No Solution Yet-Problem after upgrade of Ubuntu 18.04 (emergency)


(Free Ekanayaka) #41

It’s not version mismatch. The logs would have looked different.


#42

lxd --version

on all?


(Tony Anytime) #43

Is there a way to delete database in JOE, and copy a new one from Moe for example.
Or perhaps manually remove joe from cluster


(Free Ekanayaka) #44

I don’t know how else to say it: joe is not the problem. All nodes are affected.


(Tony Anytime) #45

lxd --version
3.0.3


#46

on all servers it says that?


(Tony Anytime) #47

yep


(Tony Anytime) #48

what is latest?


#49

3.10 on snap. 3.0.3 shows on my apt.


#50

I would circle back to the cluster IP. What is that WAN IP pointed to?


(Tony Anytime) #51

Yeah so version numbers may not be 100% accurate or it is stuck in in between. Cluster ip? This all working fine for months until upgrade.
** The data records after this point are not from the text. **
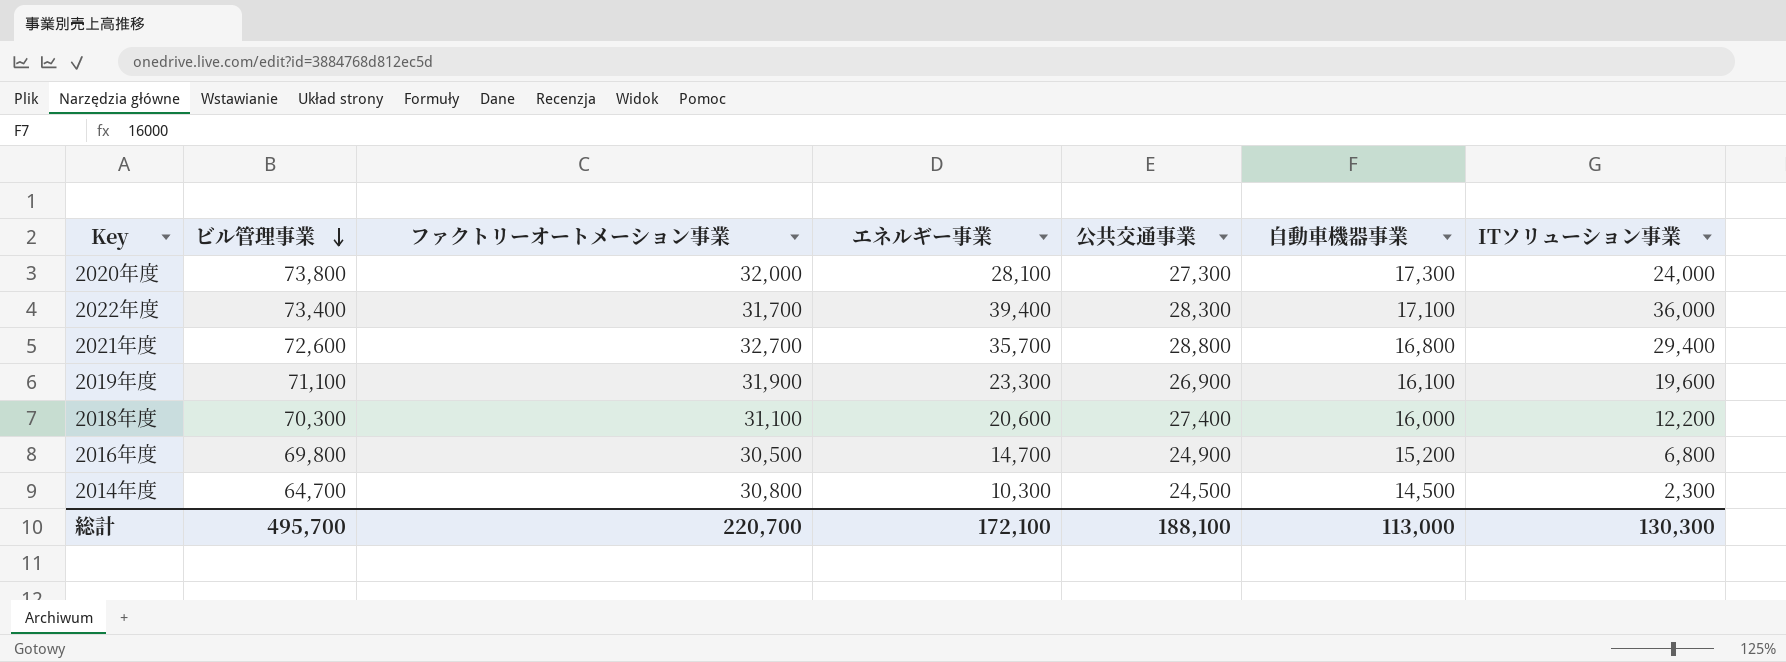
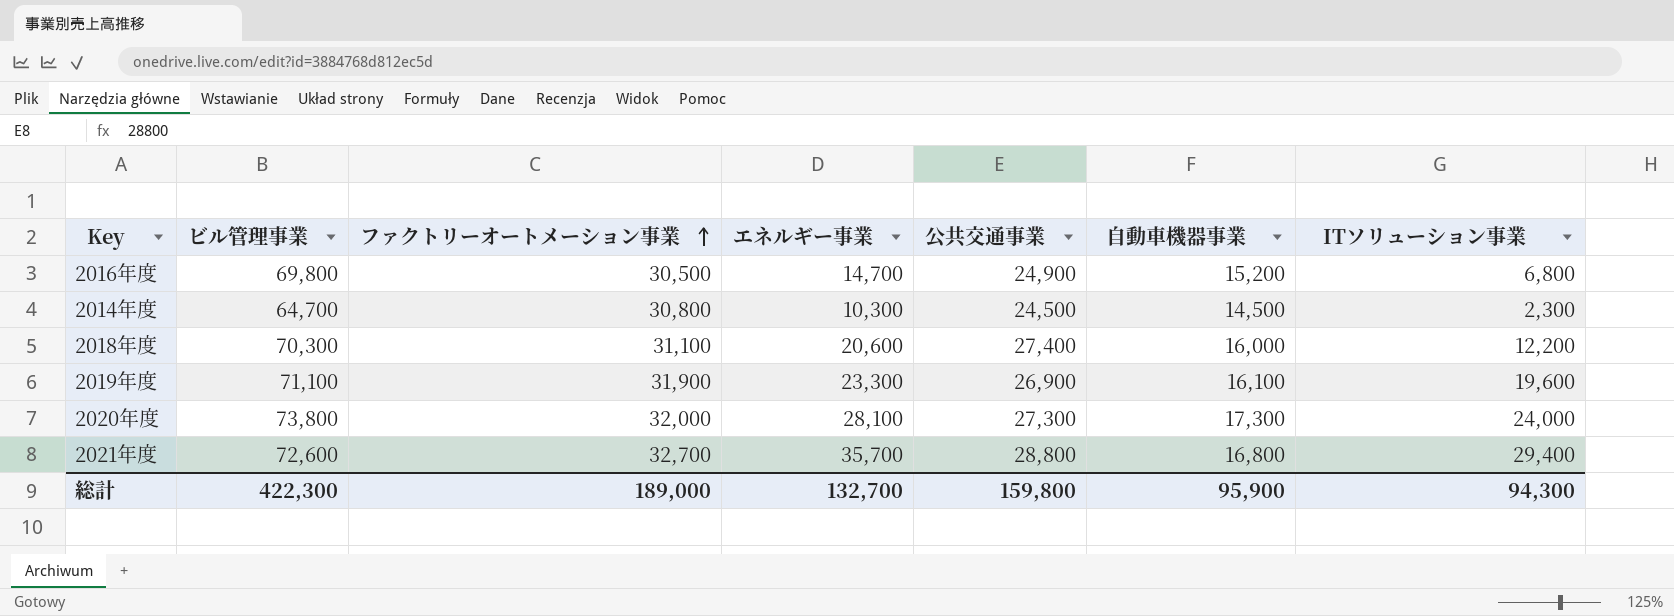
row order: ビル管理事業 descending -> ファクトリーオートメーション事業 ascending
row 2022年度: 73,400 | 31,700 | 39,400 | 28,300 | 17,100 | 36,000 -> none
総計 | ビル管理事業: 495,700 -> 422,300
総計 | ファクトリーオートメーション事業: 220,700 -> 189,000
総計 | エネルギー事業: 172,100 -> 132,700
総計 | 公共交通事業: 188,100 -> 159,800
総計 | 自動車機器事業: 113,000 -> 95,900
総計 | ITソリューション事業: 130,300 -> 94,300

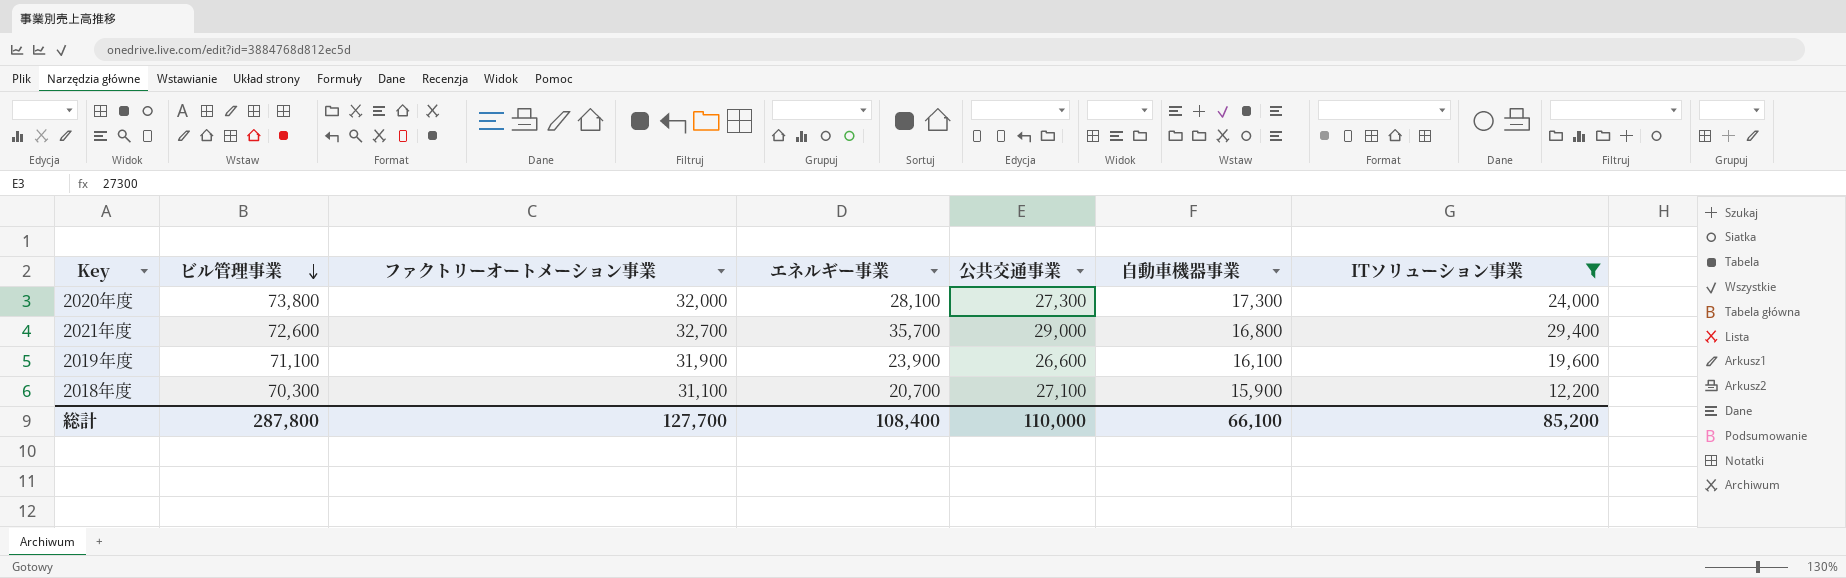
filter: none -> ITソリューション事業 >= 12,200
row order: ファクトリーオートメーション事業 ascending -> ビル管理事業 descending
2021年度 | 公共交通事業: 28,800 -> 29,000
2019年度 | エネルギー事業: 23,300 -> 23,900
2019年度 | 公共交通事業: 26,900 -> 26,600
2018年度 | エネルギー事業: 20,600 -> 20,700
2018年度 | 公共交通事業: 27,400 -> 27,100
2018年度 | 自動車機器事業: 16,000 -> 15,900
総計 | ビル管理事業: 422,300 -> 287,800
総計 | ファクトリーオートメーション事業: 189,000 -> 127,700
総計 | エネルギー事業: 132,700 -> 108,400
総計 | 公共交通事業: 159,800 -> 110,000
総計 | 自動車機器事業: 95,900 -> 66,100
総計 | ITソリューション事業: 94,300 -> 85,200

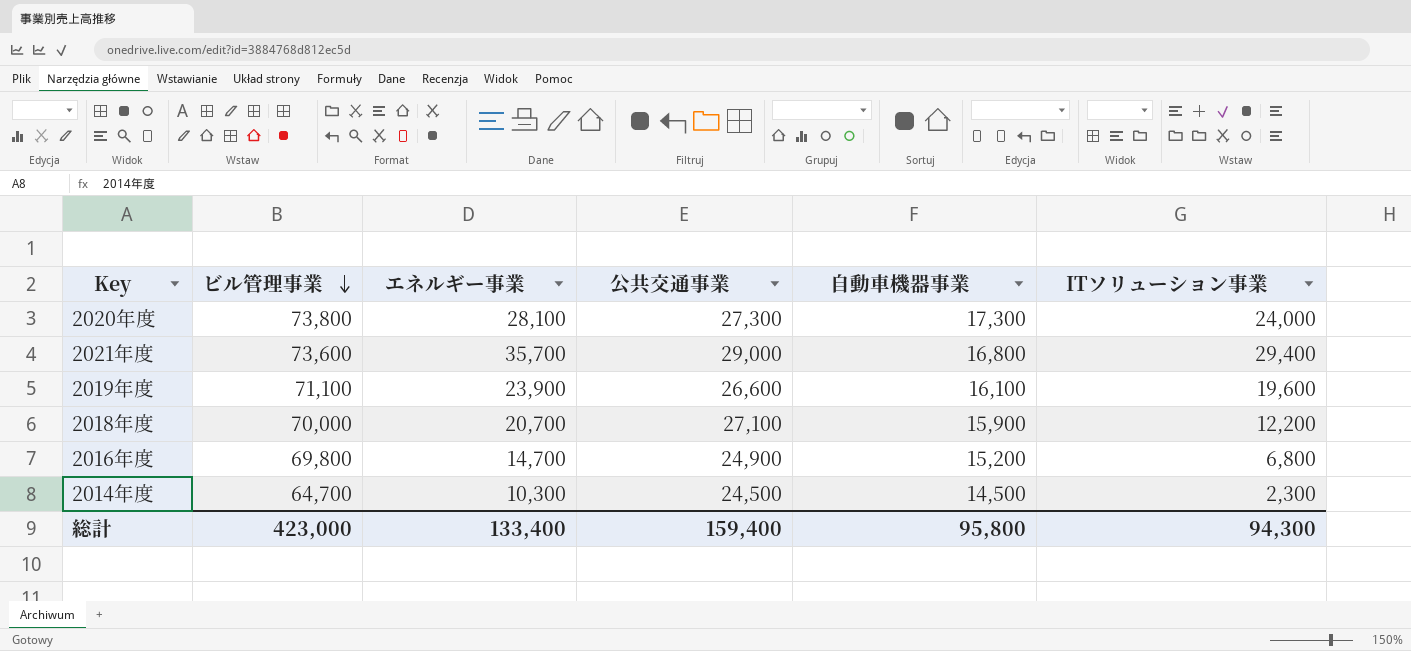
filter: ITソリューション事業 >= 12,200 -> none
column ファクトリーオートメーション事業 | position: 3 -> none
2021年度 | ビル管理事業: 72,600 -> 73,600
2018年度 | ビル管理事業: 70,300 -> 70,000
総計 | ビル管理事業: 287,800 -> 423,000
総計 | エネルギー事業: 108,400 -> 133,400
総計 | 公共交通事業: 110,000 -> 159,400
総計 | 自動車機器事業: 66,100 -> 95,800
総計 | ITソリューション事業: 85,200 -> 94,300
All on same IP range


(Tony Anytime) #52

This is interesting
lxd
WARN[02-08|11:55:51] CGroup memory swap accounting is disabled, swap limits will be ignored.
WARN[02-08|11:55:56] Raft: Heartbeat timeout from “” reached, starting election
WARN[02-08|11:56:00] Raft: Election timeout reached, restarting election
WARN[02-08|11:56:03] Raft: Election timeout reached, restarting election
WARN[02-08|11:56:08] Raft: Election timeout reached, restarting election
WARN[02-08|11:56:12] Raft: Election timeout reached, restarting election
WARN[02-08|11:56:17] Raft: Election timeout reached, restarting election
WARN[02-08|11:56:17] Raft: AppendEntries to {Voter 4 64.71.77.80:8443} rejected, sending older logs (next: 5066720)
WARN[02-08|11:56:18] Raft: Failed to contact 2 in 1.505950989s
WARN[02-08|11:56:20] Raft: Failed to contact 2 in 2.825055425s
WARN[02-08|11:56:21] Raft: Failed to contact 2 in 4.094632009s


#53

Which server is that?


(Tony Anytime) #54

Joe, 4th server that had upgrade
NFO[02-08|12:00:07] Kernel features:
INFO[02-08|12:00:07] - netnsid-based network retrieval: no
INFO[02-08|12:00:07] - unprivileged file capabilities: yes
INFO[02-08|12:00:07] Initializing local database
DBUG[02-08|12:00:07] Initializing database gateway
DBUG[02-08|12:00:07] Connecting to a local LXD over a Unix socket
DBUG[02-08|12:00:07] Sending request to LXD method=GET url=http://unix.socket/1.0 etag=
DBUG[02-08|12:00:07] Detected stale unix socket, deleting
DBUG[02-08|12:00:07] Detected stale unix socket, deleting
INFO[02-08|12:00:07] Starting /dev/lxd handler:
INFO[02-08|12:00:07] - binding devlxd socket socket=/var/lib/lxd/devlxd/sock
INFO[02-08|12:00:07] REST API daemon:
INFO[02-08|12:00:07] - binding Unix socket socket=/var/lib/lxd/unix.socket
INFO[02-08|12:00:07] - binding TCP socket socket=[::]:8443
INFO[02-08|12:00:07] Initializing global database
DBUG[02-08|12:00:07] Dqlite: server connection failed err=failed to establish network connection: Head https://64.71.77.29:8443/internal/database: dial tcp 64.71.77.29:8443: connect: connection refused address=64.71.77.29:8443 attempt=0
DBUG[02-08|12:00:07] Dqlite: server connection failed err=failed to establish network connection: Head https://64.71.77.32:8443/internal/database: dial tcp 64.71.77.32:8443: connect: connection refused address=64.71.77.32:8443 attempt=0
DBUG[02-08|12:00:07] Dqlite: server connection failed err=failed to establish network connection: 503 Service Unavailable address=64.71.77.80:8443 attempt=0
DBUG[02-08|12:00:07] Dqlite: connection failed err=no available dqlite leader server found attempt=0


(Tony Anytime) #55

BTW Firewall does allow port 8443


#56

Looks to me like joe is operating correctly for the most part.


(Tony Anytime) #57

Not familiar with this log


(Tony Anytime) #58

Just no one is talking to each other


#59

Joe is saying service unavailable 503. Might investigate more down that path, never seen that one before.


(Tony Anytime) #60

Going out a bit, it is prime internet time here, So far I am going to backup and reboot tomorrow morning early and pray, pray alot. I will attack this later with a fresh perspective, thank you all for help. Let me know if you think of anything.